Prioritization of drugs and targets: proof of concept
An important utility of NetWalk-based scoring of a hybrid drug-gene network (Figure 1b and 1c) is the ability to score drugs based on gene-centric data (e.g. gene expression), or do a reverse analysis to score genes and pathways based on drug data (e.g. from a phenotypic drug screen). Although the former is the utility that is more intuitive and that we will stress most in this study, the latter may be a novel approach to determine the most important molecular processes in the cell that are being targeted by the active drugs in a phenotypic drug screen (see later). Indeed, in addition to helping identify the best potential drugs/compounds to modulate a cell phenotype, we suggest that phenotypic drug screens also have the potential to reveal the most important molecular processes involved in the studied phenotype through a pathway-based analysis of drug-target networks. Therefore, as a proof of concept, we will first demonstrate the performance of NetWalk in scoring drugs from gene-based data (gene-to-drug scoring), and then, scoring of genes from drug-based data (drug-to-gene scoring).
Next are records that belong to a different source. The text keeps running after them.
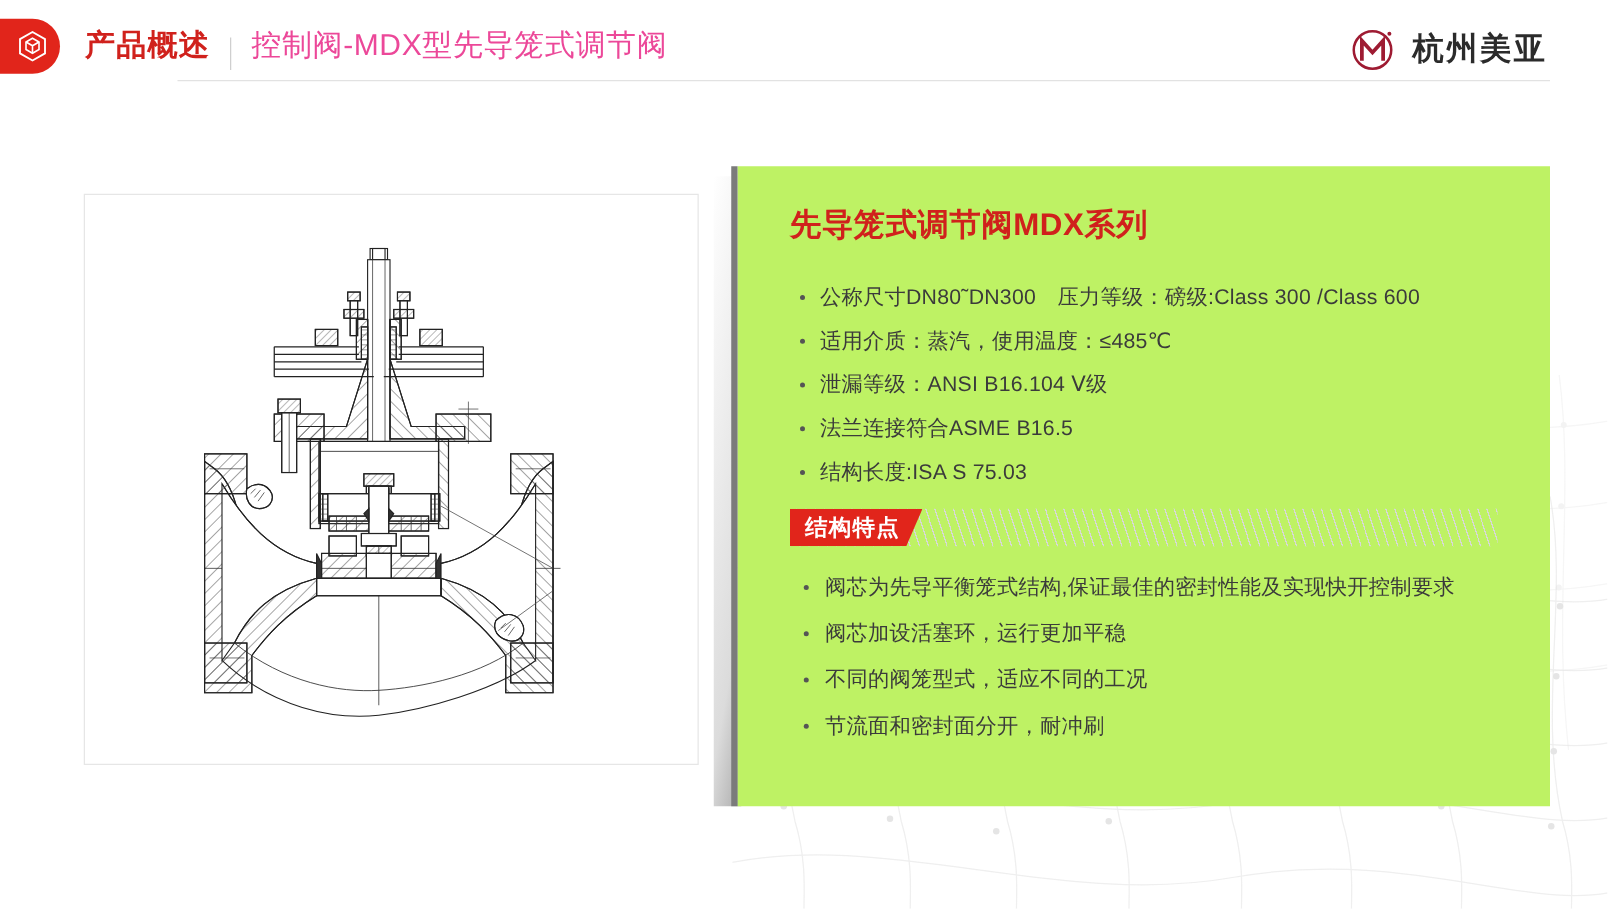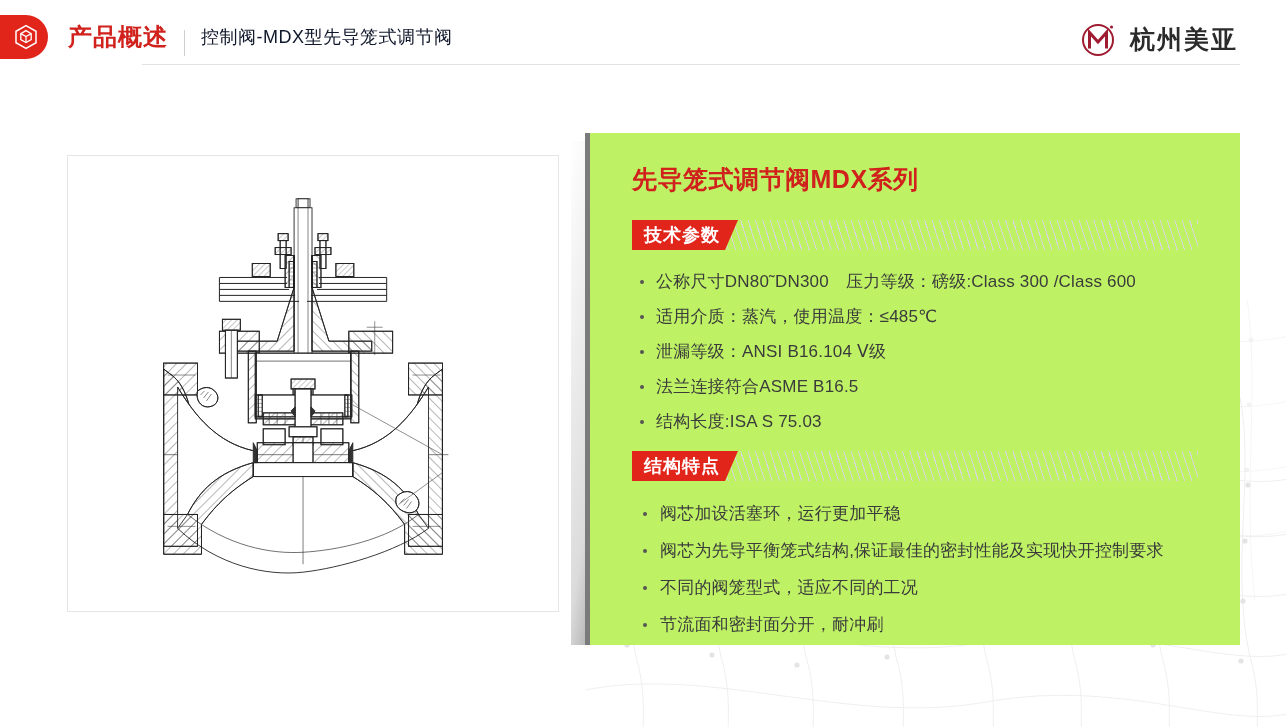--- a/index.html
+++ b/index.html
@@ -29,21 +29,21 @@
     display:flex;align-items:center;justify-content:flex-end;padding-right:9px;
     box-sizing:border-box;
   }
   .hdr-title-wrap{position:absolute;left:68px;top:18px;display:flex;align-items:flex-end;height:38px;}
   .hdr-main{
     color:#D0211C;font-size:24px;font-weight:bold;letter-spacing:1px;
     line-height:38px;white-space:nowrap;
   }
   .hdr-div{width:1px;height:26px;background:#cfcfcf;margin:0 16px;}
   .hdr-sub{
-    color:#0f172a;font-size:18px;line-height:38px;white-space:nowrap;letter-spacing:.5px;
+    color:#ec4899;font-size:24px;line-height:38px;white-space:nowrap;letter-spacing:.5px;
   }
   .hdr-rule{position:absolute;left:142px;top:64px;width:1098px;height:1px;background:#e2e2e2;}
 
   .brand{position:absolute;right:48px;top:20px;display:flex;align-items:center;height:38px;}
   .brand-name{
     color:#2b2b2b;font-size:25px;font-weight:bold;margin-left:10px;letter-spacing:2px;
     line-height:38px;white-space:nowrap;
   }
 
   
@@ -424,39 +424,35 @@
   </svg>
 </div>
 
 <div class="panel-shadow"></div>
 <div class="panel-bar"></div>
 
 <div class="panel">
 
   <div class="panel-title">先导笼式调节阀MDX系列</div>
 
-  <div class="sec">
-    <div class="sec-hatch"></div>
-    <span class="sec-tag">技术参数</span>
-  </div>
 
   <ul class="speclist">
     <li>公称尺寸DN80˜DN300　压力等级：磅级:Class 300 /Class 600</li>
     <li> 适用介质：蒸汽，使用温度：≤485℃</li>
     <li>泄漏等级：ANSI B16.104 Ⅴ级</li>
     <li>法兰连接符合ASME B16.5</li>
     <li>结构长度:ISA S 75.03</li>
   </ul>
 
   <div class="gap"></div>
 
   <div class="sec">
     <div class="sec-hatch"></div>
     <span class="sec-tag">结构特点</span>
   </div>
 
   <ul class="speclist feat">
+    <li>阀芯为先导平衡笼式结构,保证最佳的密封性能及实现快开控制要求</li>
     <li>阀芯加设活塞环，运行更加平稳</li>
-    <li>阀芯为先导平衡笼式结构,保证最佳的密封性能及实现快开控制要求</li>
     <li>不同的阀笼型式，适应不同的工况</li>
     <li>节流面和密封面分开，耐冲刷</li>
   </ul>
 </div>
 
 </body></html>

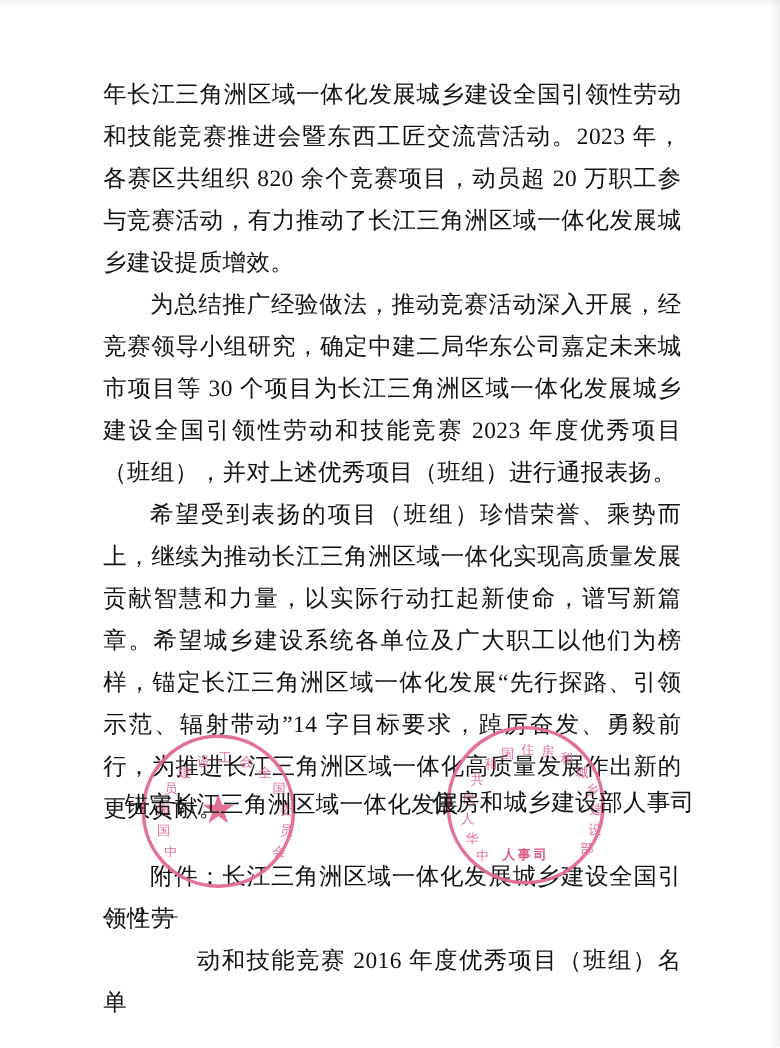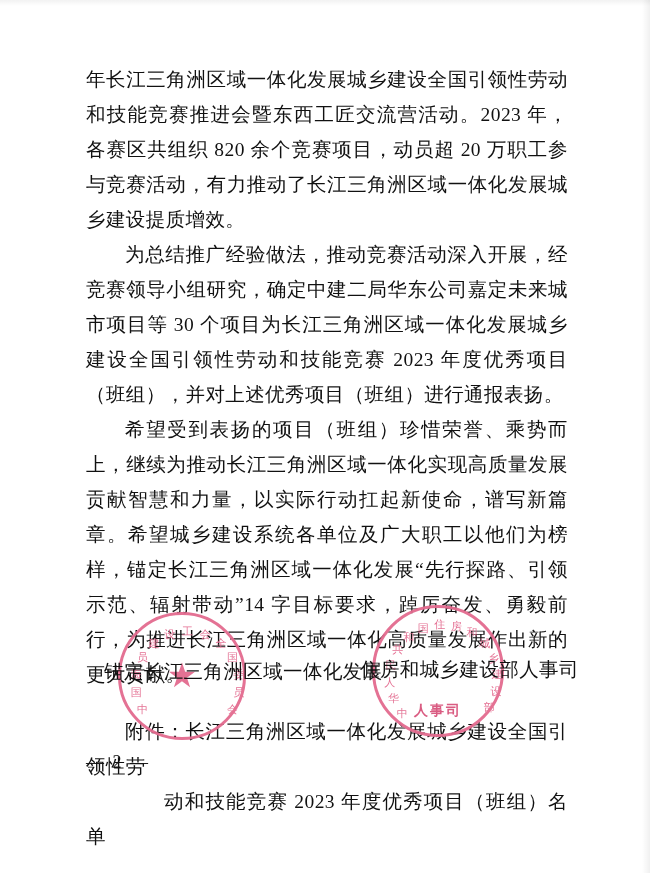--- a/index.html
+++ b/index.html
@@ -127,21 +127,21 @@
     font-family: "Liberation Serif", "DejaVu Serif", serif;
     transform-origin: 0 0;
     white-space: nowrap;
   }
   .seal-bottom-text {
     position: absolute;
     left: 0;
     right: 0;
     bottom: 14px;
     text-align: center;
-    font-size: 14px;
+    font-size: 11px;
     color: #d8547c;
     letter-spacing: 2px;
     font-weight: bold;
   }
   .page-number {
     position: absolute;
     left: 86px;
     top: 752px;
     font-size: 18px;
     letter-spacing: 2px;
@@ -173,21 +173,21 @@
   <div class="scan-edge-right"></div>
 
   <div class="doc-body">
 
     <p class="para">年长江三角洲区域一体化发展城乡建设全国引领性劳动和技能竞赛推进会暨东西工匠交流营活动。2023 年，各赛区共组织 820 余个竞赛项目，动员超 20 万职工参与竞赛活动，有力推动了长江三角洲区域一体化发展城乡建设提质增效。</p>
     <p class="para indent">为总结推广经验做法，推动竞赛活动深入开展，经竞赛领导小组研究，确定中建二局华东公司嘉定未来城市项目等 30 个项目为长江三角洲区域一体化发展城乡建设全国引领性劳动和技能竞赛 2023 年度优秀项目（班组），并对上述优秀项目（班组）进行通报表扬。</p>
     <p class="para indent">希望受到表扬的项目（班组）珍惜荣誉、乘势而上，继续为推动长江三角洲区域一体化实现高质量发展贡献智慧和力量，以实际行动扛起新使命，谱写新篇章。希望城乡建设系统各单位及广大职工以他们为榜样，锚定长江三角洲区域一体化发展“先行探路、引领示范、辐射带动”14 字目标要求，踔厉奋发、勇毅前行，为推进长江三角洲区域一体化高质量发展作出新的更大贡献。</p>
 
     <div class="attachment-block">
       <div class="para attachment-line1">附件：长江三角洲区域一体化发展城乡建设全国引领性劳</div>
-      <div class="para attachment-line2">动和技能竞赛 2023 年度优秀项目（班组）名单</div>
+      <div class="para attachment-line2">动和技能竞赛 2016 年度优秀项目（班组）名单</div>
     </div>
 
   </div>
 
   <div class="seal seal-left">
     <div class="seal-ring-text">
       <span style="transform: rotate(-120deg) translate(0,-52px) rotate(120deg);">中</span>
       <span style="transform: rotate(-100deg) translate(0,-52px) rotate(100deg);">国</span>
       <span style="transform: rotate(-80deg) translate(0,-52px) rotate(80deg);">海</span>
       <span style="transform: rotate(-60deg) translate(0,-52px) rotate(60deg);">员</span>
Initially, we generated a simulated dataset, where a value of 10 (a random high number indicating a high score) was assigned to the EGFR (epidermal growth factor receptor) node, and all the other nodes were assigned 1. EGFR is an oncogene that is targeted by several kinase inhibitors currently in use in the clinic, such as gefitinib and erlotinib. As expected, running NetWalk over the network using these values assigned high scores to known EGFR and related family inhibitors (Figure 2a). However, cellular (or disease) phenotypes are not necessarily defined by the direct drug targets, and can involve genes that function in the same pathway/complex as the direct drug target. In such a case, the prioritization of a drug-target pairing to the studied cellular context has to be scored based on the data from the neighboring genes of the direct drug target in the molecular network (Figure 2b). To test if NetWalk can accurately score drug-target pairings based on the data values of the network neighbors of a direct drug target, we used the proteasome as an example. Bortezomib is a proteasomal inhibitor that targets the PSMD2, PSMD1, PSMB1, PSMB2 and PSMB5 proteasomal subunits.[18, 19] We assigned a value of 10 to PSMD5, another gene in the proteasomal complex that is not directly targeted by bortezomib, and performed the NetWalk analysis over the integrated hybrid network. As expected, all proteasomal subunits and the known proteasomal inhibitors were ranked at the top (Figure 2b), suggesting that NetWalk analysis is able to correctly prioritize the most relevant drugs and targets based on direct or indirect scoring. These results reflect the coherence with the high value (red nodes on the right of Fig. 1a) used as input in comparison to the other nodes (green ones on the right of Fig. 1a) in the whole NIK. Using any value higher than 1 (i.e. the default value for all other nodes) for PSMD5 here will result in the same ranking by NetWalk.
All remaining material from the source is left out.